Genndy Tartakovsky has been responsible for some of the greatest animated television of the last couple of decades. Most notably, he created Samurai Jack, a brilliant genre-mix (of sci-fi, action, samurai, western and comedy genres) marked by its great wit, brilliant use of genre clichés and stylishly simple animation. He followed that by creating the only truly worthwhile "Prequel" project for George Lucas' Star Wars series with his Clone Wars mini-cartoons. Since then, a few of his projects have fared less well both critically and commercially, and so we find him lending his talents to this Sony Animated film, one of an odd recent mini-wave of kids films utilising classic horror imagery and iconography (also including Frankenweenie and Para-Norman). It does contain the occasional flash of a trademark Tartakovsky visual wit, but crucially he had no real hand in the writing, and as such it plays as far less distinctive than any of the projects he actually originated himself.
The setting is clever - the hotel in question was created by Count Dracula as a haven for his many monster friends (the Werewolf, Frankenstein, Mummy, Yeti, Bigfoot, many zombies etc, all show up) but the narrative is as conventionally run along the lines of a predictable arc as the majority of family movies are at the moment. Here Dracula is trying to protect his only daughter Mavis from the terror of the human world as he sees it, while she as a typical teenager (118 years old) yearns for freedom and adventure. The arrival of a caricatured young American backpacker at the hotel adds complication; he and Mavis fall instantly in love, and Dracula must hide his true human nature from the other guests, and does do by making him up as "Johnny Stein", sixth cousin of Frank.

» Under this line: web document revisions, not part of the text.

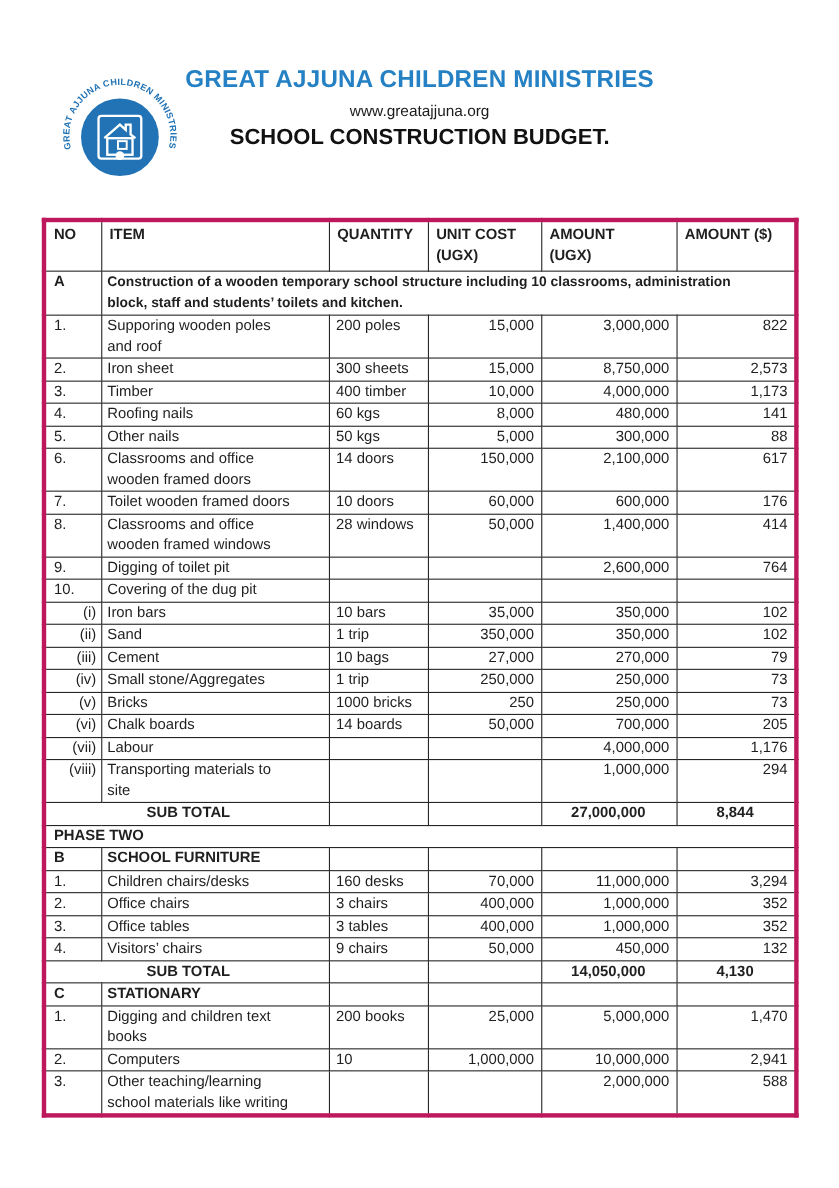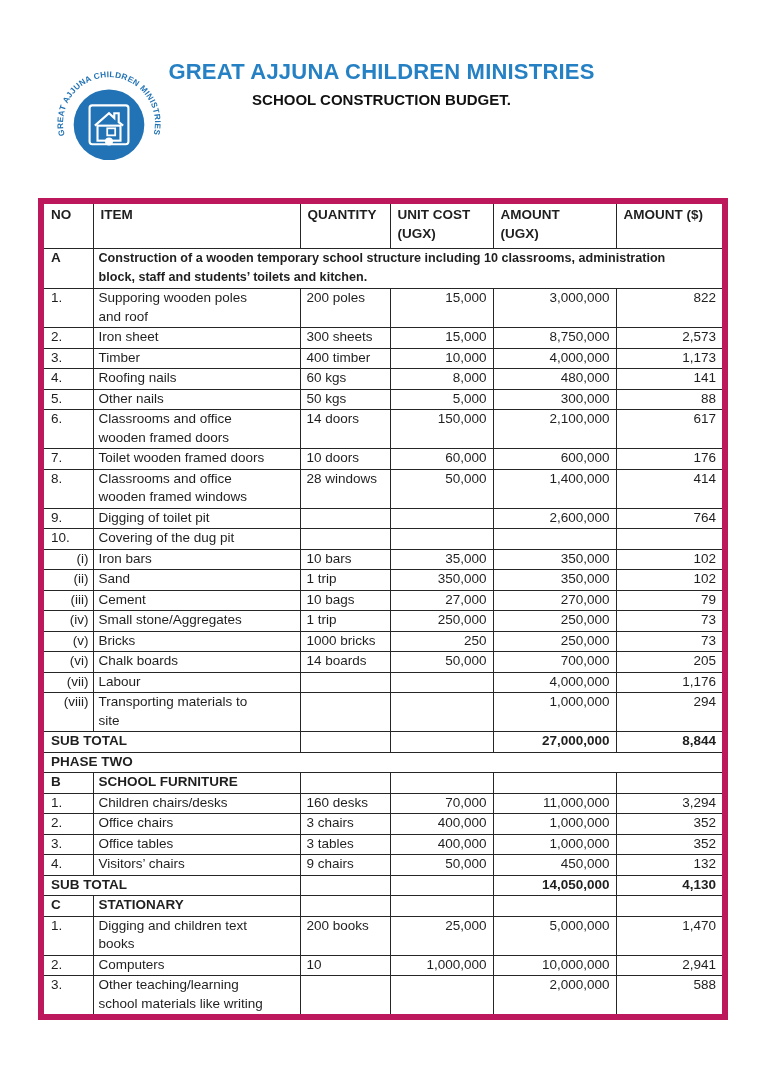"www.greatajjuna.org" div.org-website { html: none -> <div>www.greatajjuna.org</div> }
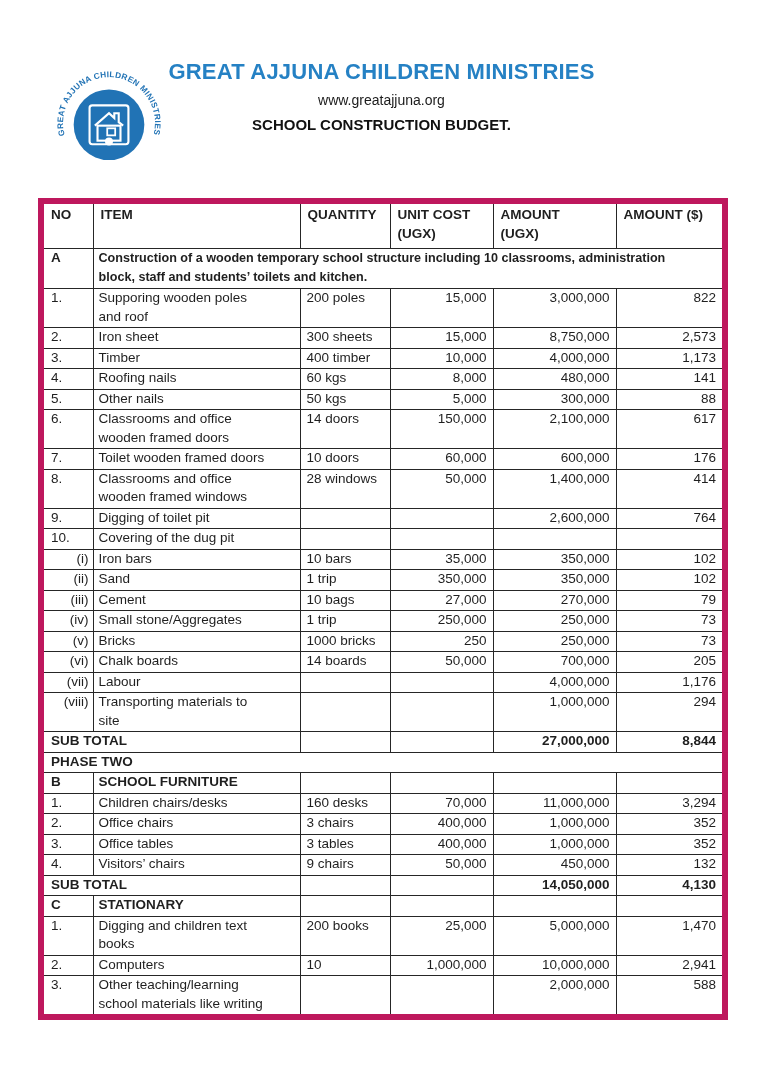"SCHOOL CONSTRUCTION BUDGET." .doc-title { font-size: 15px -> 20px }
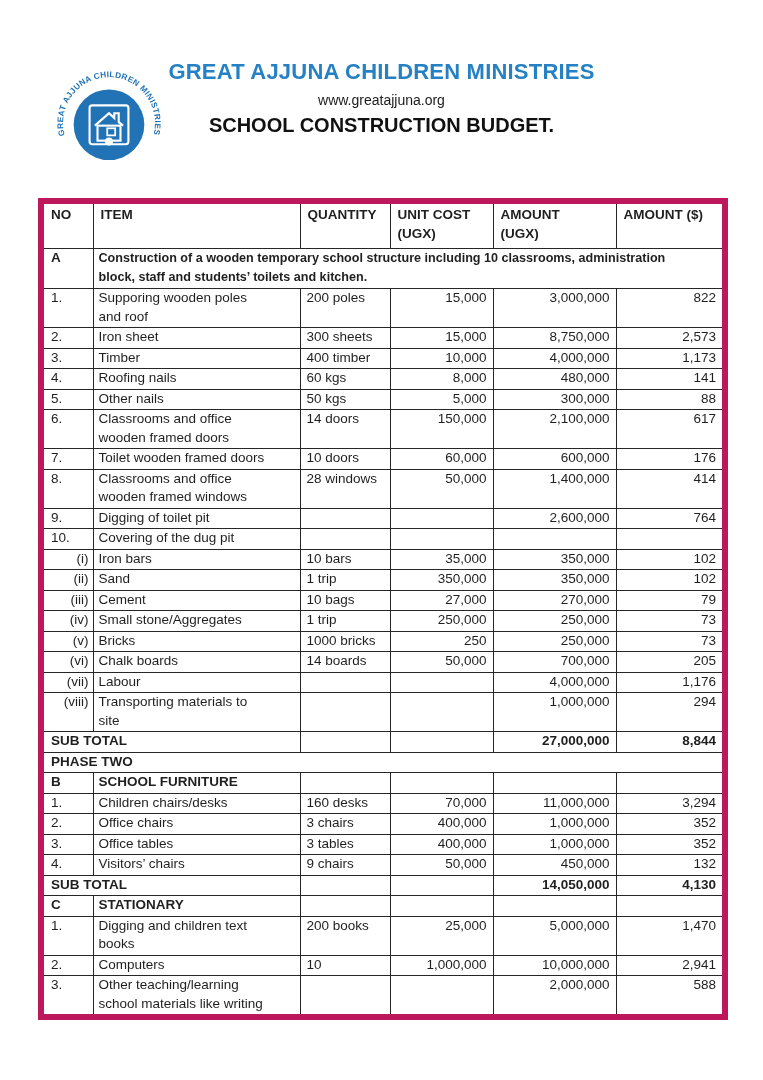"NO" .budget-table { border: 6px solid #be185d -> 4px solid #be185d }
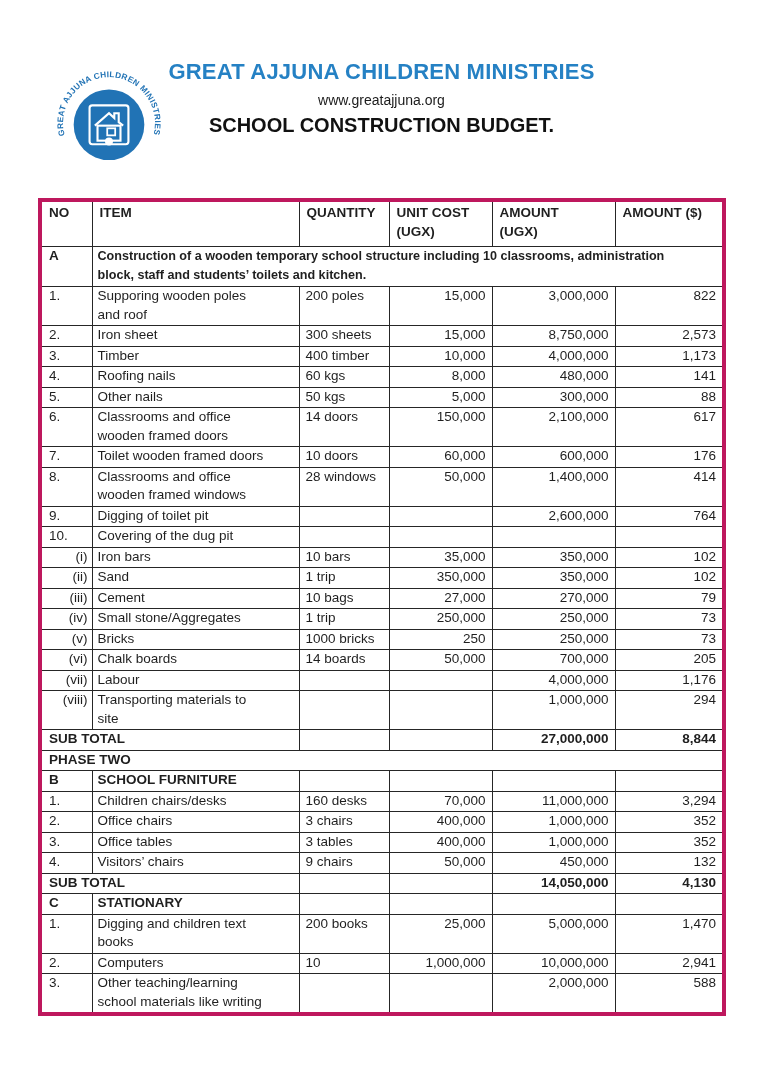"SUB TOTAL" tr.subtotal-row td { text-align: none -> center }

The best stuff here is in the detail; Tartakovsky throws a ceaseless stream of sight gags at his predictable, thin story, while a familiar voice cast never does anything particularly special or distinctive with their parts. There are a few nice references to the history of the horror genre and a great joke at the expense of Twilight late on, but generally this is the sort of animated film that reminds you of why the work of Pixar is cherished by so many.